Ein Geburtstag voller Hoffnung

Die Welthungerhilfe begeht mit einem Festakt ihr 50-jähriges Bestehen

Zum 50-jährigen Bestehen der Welthungerhilfe wünscht sich Präsidentin Bärbel Dieckmann vor allem eines: dass die Organisation überflüssig wird und ihren 100. Geburtstag nicht mehr feiern muss. "Vielleicht haben wir später andere Aufgaben.
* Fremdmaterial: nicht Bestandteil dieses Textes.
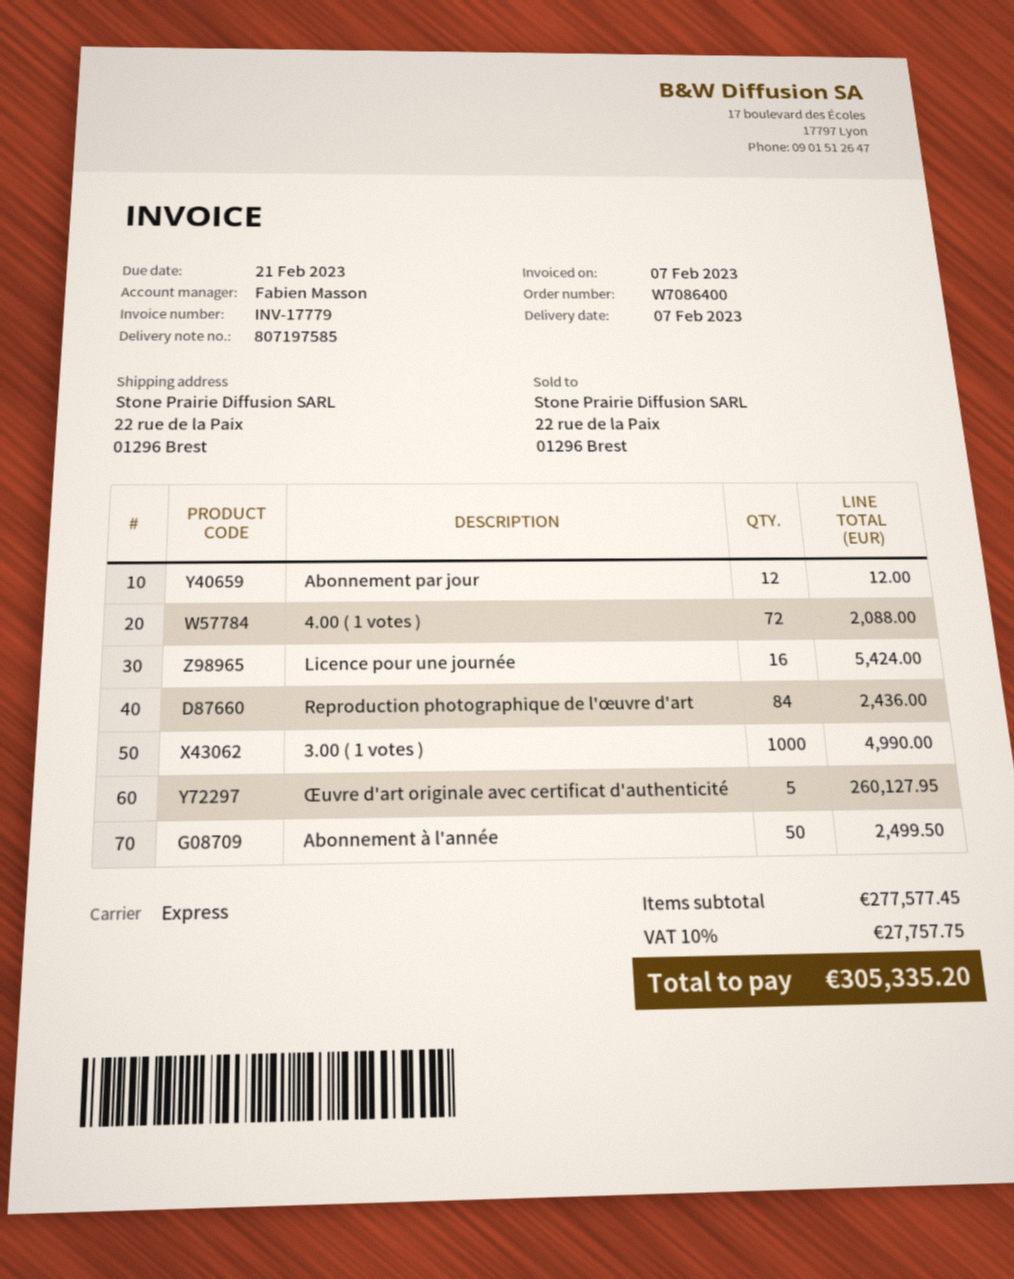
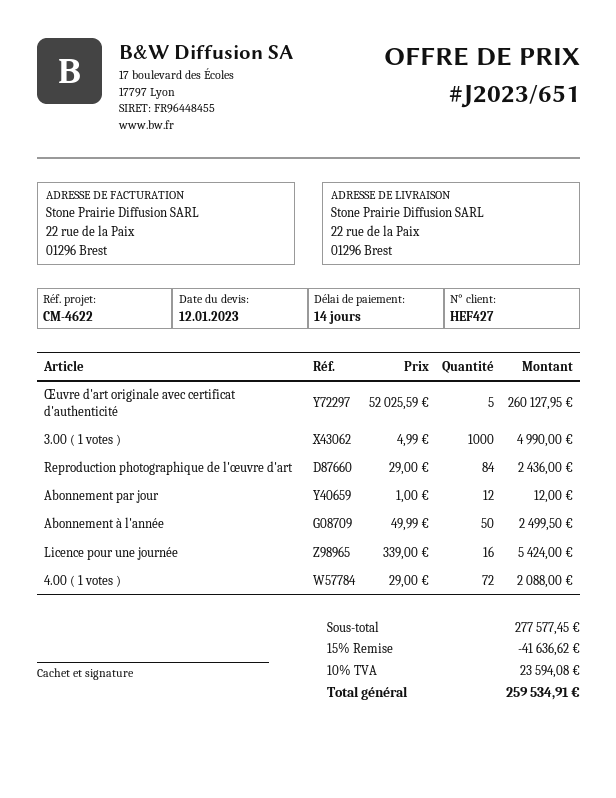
discount: none -> 15% = 41636.62
tax: 10% = 27757.75 -> 10% = 23594.08
total: 305335.20 -> 259534.91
Doch der Hunger muss bis dahin überwunden sein", sagte Dieckmann. Das Jubiläum wurde am Freitagabend mit einem Festakt im Berliner Ensemble gefeiert. Zu der Veranstaltung, die Bärbel Schäfer moderierte, kam auch Bundespräsident Joachim Gauck. "Dass im 21. Jahrhundert trotz des technischen Fortschritts Menschen verhungern, kann und will ich nicht akzeptieren", sagte er in seiner Ansprache. "Angesichts des Bevölkerungswachstums und des Klimawandels müssen wir uns noch mehr dafür einsetzen, dass der Hunger gestoppt wird." Zudem kritisierte er die "Wegwerfmentalität" in den Industrieländern. Der Bundespräsident ist traditionell Schirmherr der Welthungerhilfe, die am 14. Dezember 1962 auf Initiative des damaligen Bundespräsidenten Heinrich Lübke gegründet wurde. Unter den mehr als 700 Gästen waren Entwicklungsminister Dirk Niebel (FDP), Sängerin Katja Ebstein, Finanzminister Wolfgang Schäuble (CDU), Schriftsteller Henning Mankell und Designerin Anna von Griesheim.